_Exercise instructions_. Transcribe all of the records word for word, please, omitting the pictures.

_Entries provided_.
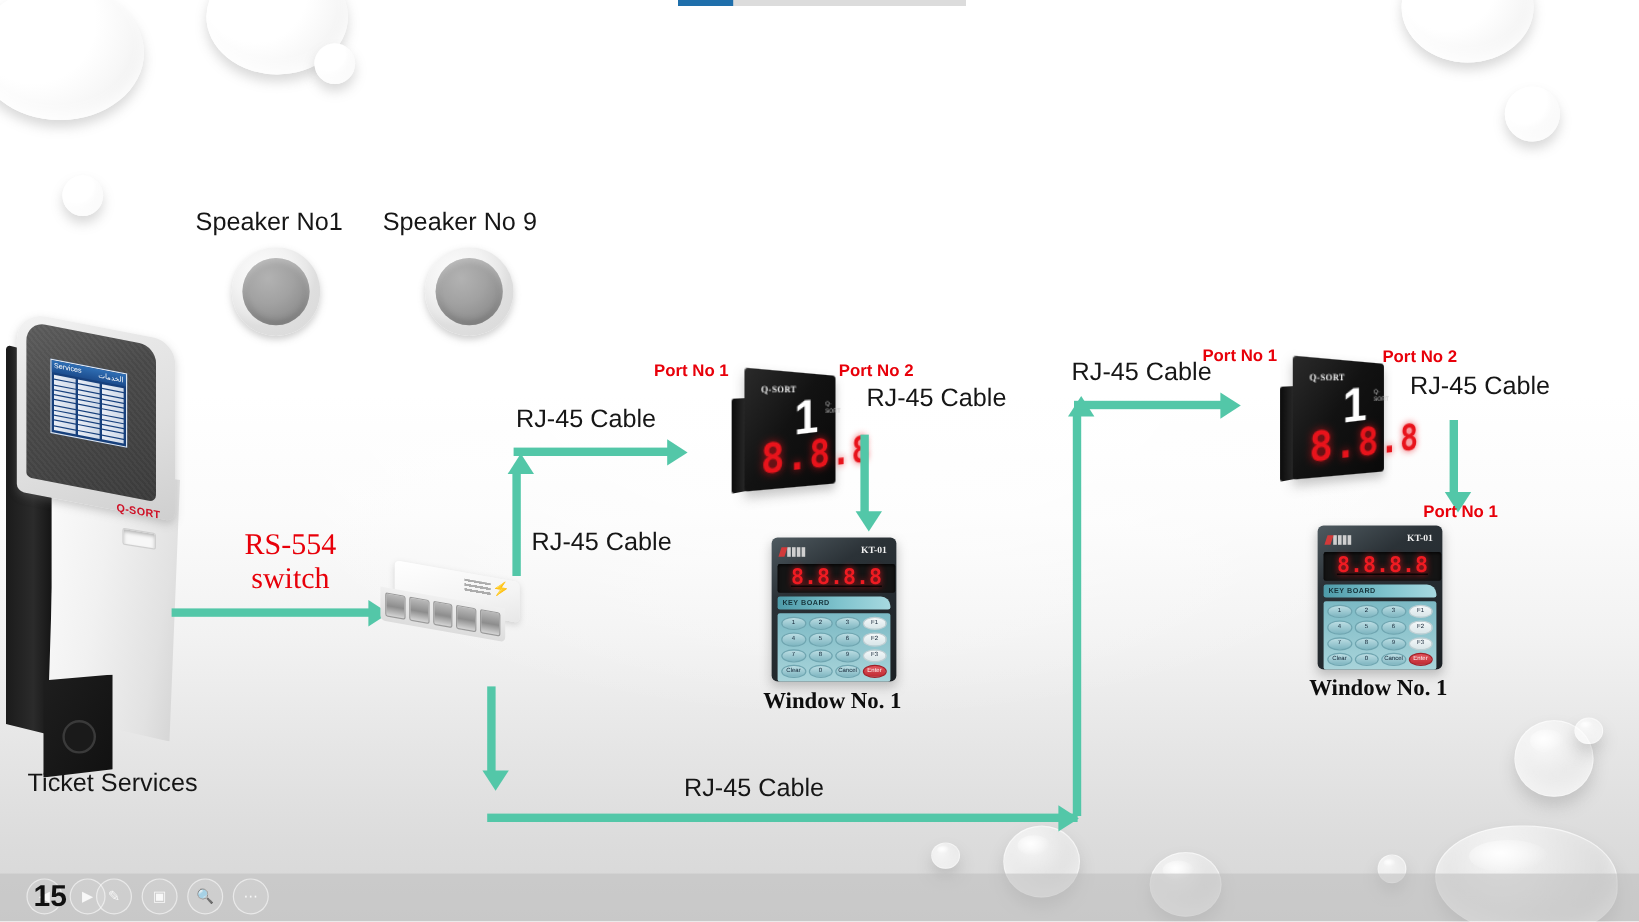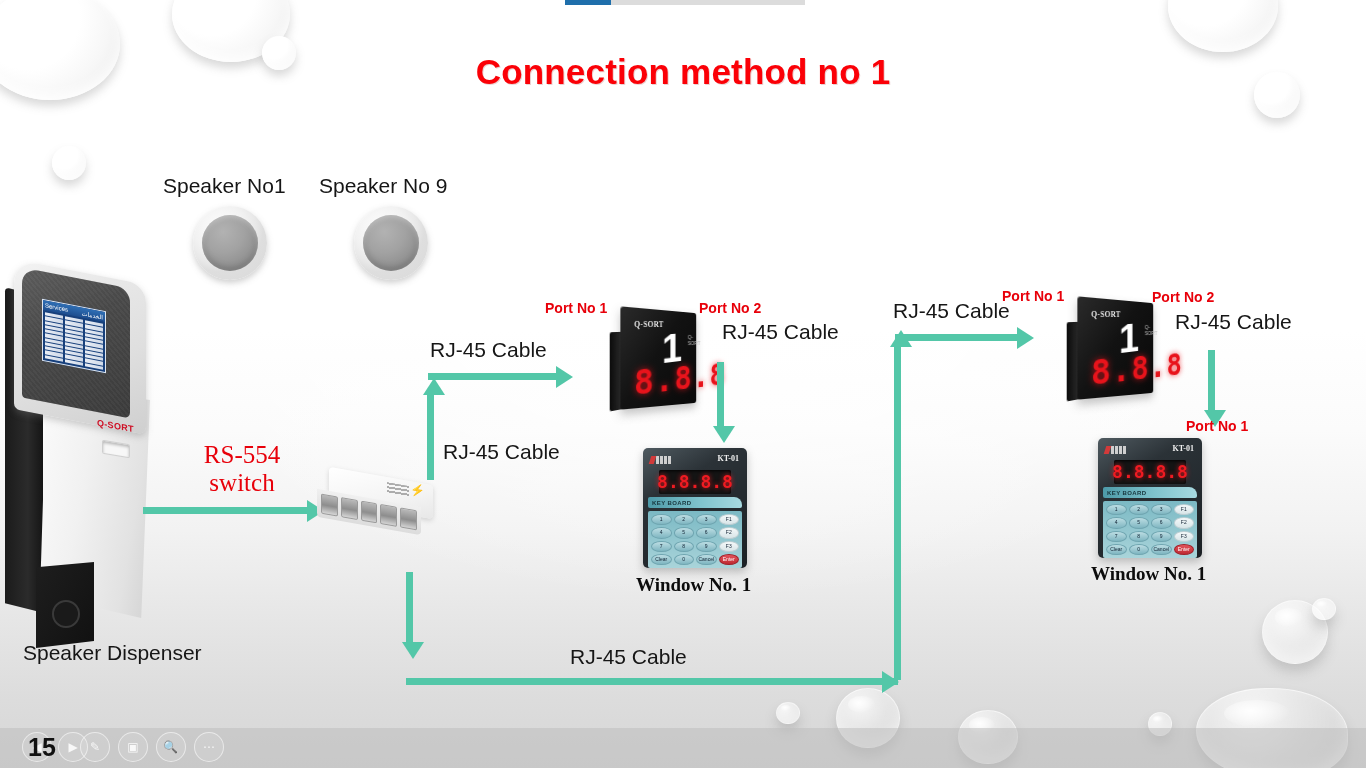--- a/index.html
+++ b/index.html
@@ -193,7 +193,6 @@
   <div class="progress-track"></div>
   <div class="progress-fill"></div>
 
-  <div class="title">Connection method no 1</div>
 
   <div class="lbl" style="left:163px;top:174px;">Speaker No1</div>
   <div class="lbl" style="left:319px;top:174px;">Speaker No 9</div>

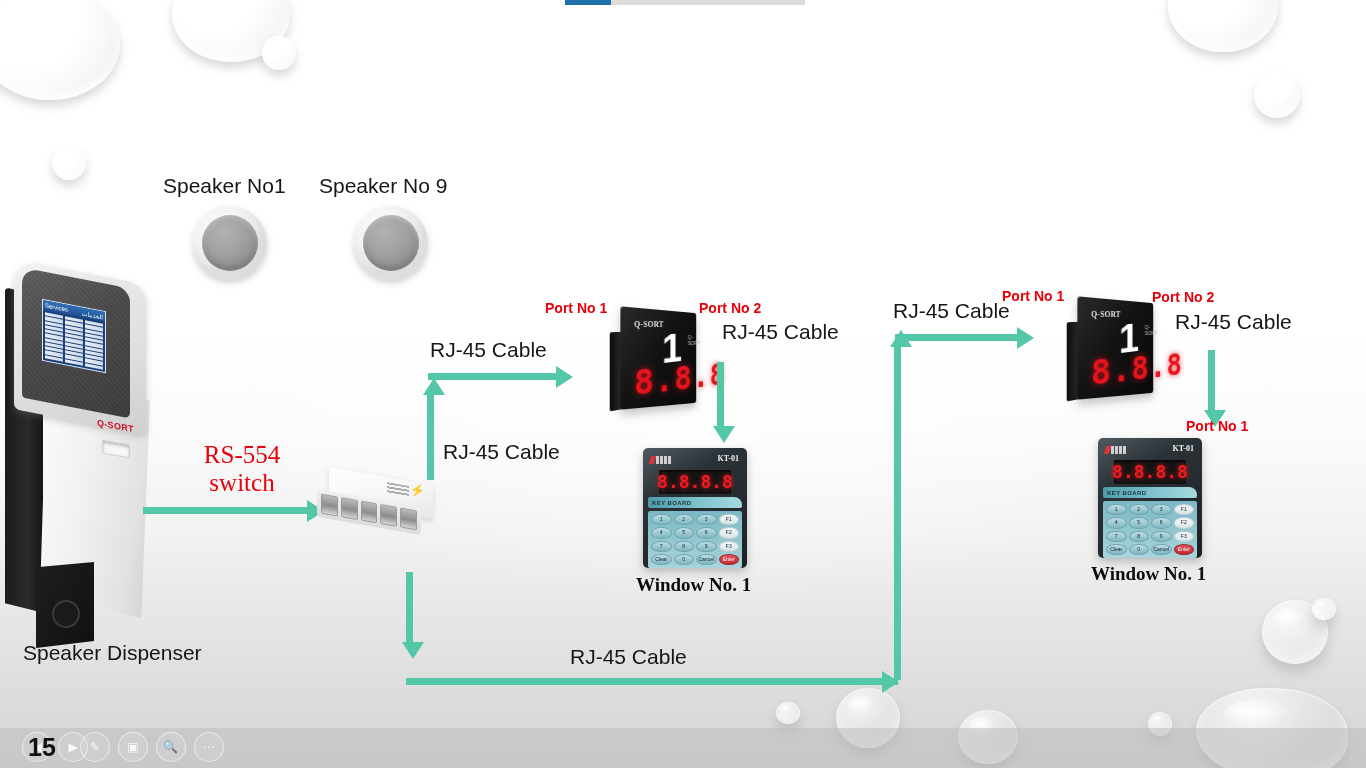--- a/index.html
+++ b/index.html
@@ -146,8 +146,8 @@
   .kt-brand i{display:block;width:3px;height:8px;background:#cfcfcf;}
   .kt-brand .r{background:#d23a3a;width:5px;transform:skewX(-18deg);}
   .kt-model{position:absolute;right:3px;top:1px;color:#f0f0f0;font-size:8px;font-weight:bold;font-family:"Liberation Serif",serif;}
-  .kt-led{position:relative;margin:1px auto 3px;width:72px;height:24px;background:#141414;border-radius:2px;
-    display:flex;align-items:center;justify-content:center;box-shadow:inset 0 1px 3px rgba(0,0,0,.9);}
+  .kt-led{position:relative;margin:1px auto 3px;width:98px;height:24px;background:#141414;border-radius:2px;
+    display:flex;align-items:center;justify-content:center;box-shadow:inset 0 1px 3px rgba(0,0,0,.9);text-decoration:underline;}
   .kt-led span{color:#ef1b22;font-size:18px;font-weight:bold;letter-spacing:0px;line-height:1;
     font-family:"DejaVu Sans Mono",monospace;text-shadow:0 0 5px rgba(239,27,34,.9);}
   .kt-kbbar{height:11px;background:linear-gradient(to right,#4d9aa8,#7fc3cd 55%,#a7d9e0);border-radius:2px 8px 2px 2px;

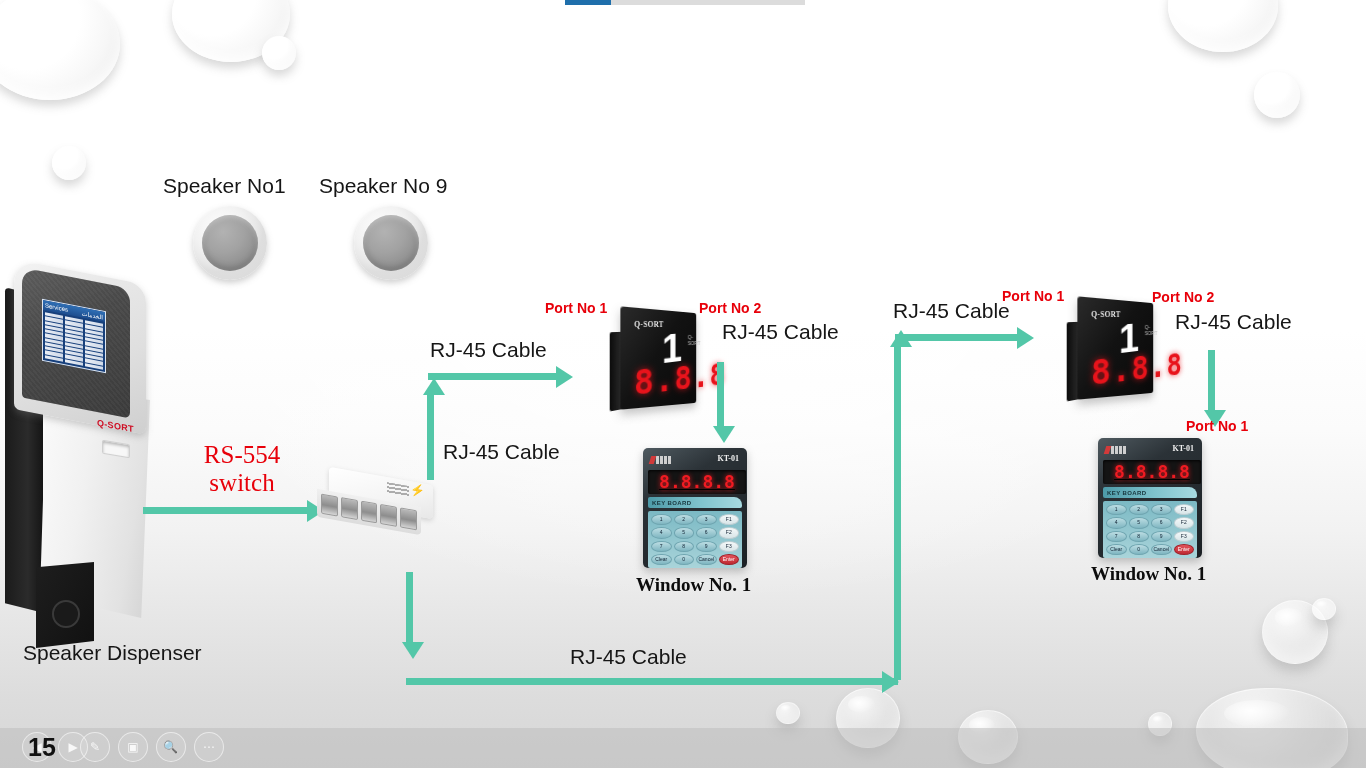--- a/index.html
+++ b/index.html
@@ -260,7 +260,7 @@
     <div class="k-foot"></div>
     <div class="k-foot-dial"></div>
   </div>
-  <div class="lbl" style="left:23px;top:641px;">Speaker Dispenser</div>
+  <div class="lbl" style="left:23px;top:641px;">Ticket Services</div>
 
   <div class="serif-red" style="left:192px;top:441px;width:100px;">
     <div>RS-554</div>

_Result_.
--- a/index.html
+++ b/index.html
@@ -193,7 +193,6 @@
   <div class="progress-track"></div>
   <div class="progress-fill"></div>
 
-  <div class="title">Connection method no 1</div>
 
   <div class="lbl" style="left:163px;top:174px;">Speaker No1</div>
   <div class="lbl" style="left:319px;top:174px;">Speaker No 9</div>

--- a/index.html
+++ b/index.html
@@ -146,8 +146,8 @@
   .kt-brand i{display:block;width:3px;height:8px;background:#cfcfcf;}
   .kt-brand .r{background:#d23a3a;width:5px;transform:skewX(-18deg);}
   .kt-model{position:absolute;right:3px;top:1px;color:#f0f0f0;font-size:8px;font-weight:bold;font-family:"Liberation Serif",serif;}
-  .kt-led{position:relative;margin:1px auto 3px;width:72px;height:24px;background:#141414;border-radius:2px;
-    display:flex;align-items:center;justify-content:center;box-shadow:inset 0 1px 3px rgba(0,0,0,.9);}
+  .kt-led{position:relative;margin:1px auto 3px;width:98px;height:24px;background:#141414;border-radius:2px;
+    display:flex;align-items:center;justify-content:center;box-shadow:inset 0 1px 3px rgba(0,0,0,.9);text-decoration:underline;}
   .kt-led span{color:#ef1b22;font-size:18px;font-weight:bold;letter-spacing:0px;line-height:1;
     font-family:"DejaVu Sans Mono",monospace;text-shadow:0 0 5px rgba(239,27,34,.9);}
   .kt-kbbar{height:11px;background:linear-gradient(to right,#4d9aa8,#7fc3cd 55%,#a7d9e0);border-radius:2px 8px 2px 2px;

--- a/index.html
+++ b/index.html
@@ -260,7 +260,7 @@
     <div class="k-foot"></div>
     <div class="k-foot-dial"></div>
   </div>
-  <div class="lbl" style="left:23px;top:641px;">Speaker Dispenser</div>
+  <div class="lbl" style="left:23px;top:641px;">Ticket Services</div>
 
   <div class="serif-red" style="left:192px;top:441px;width:100px;">
     <div>RS-554</div>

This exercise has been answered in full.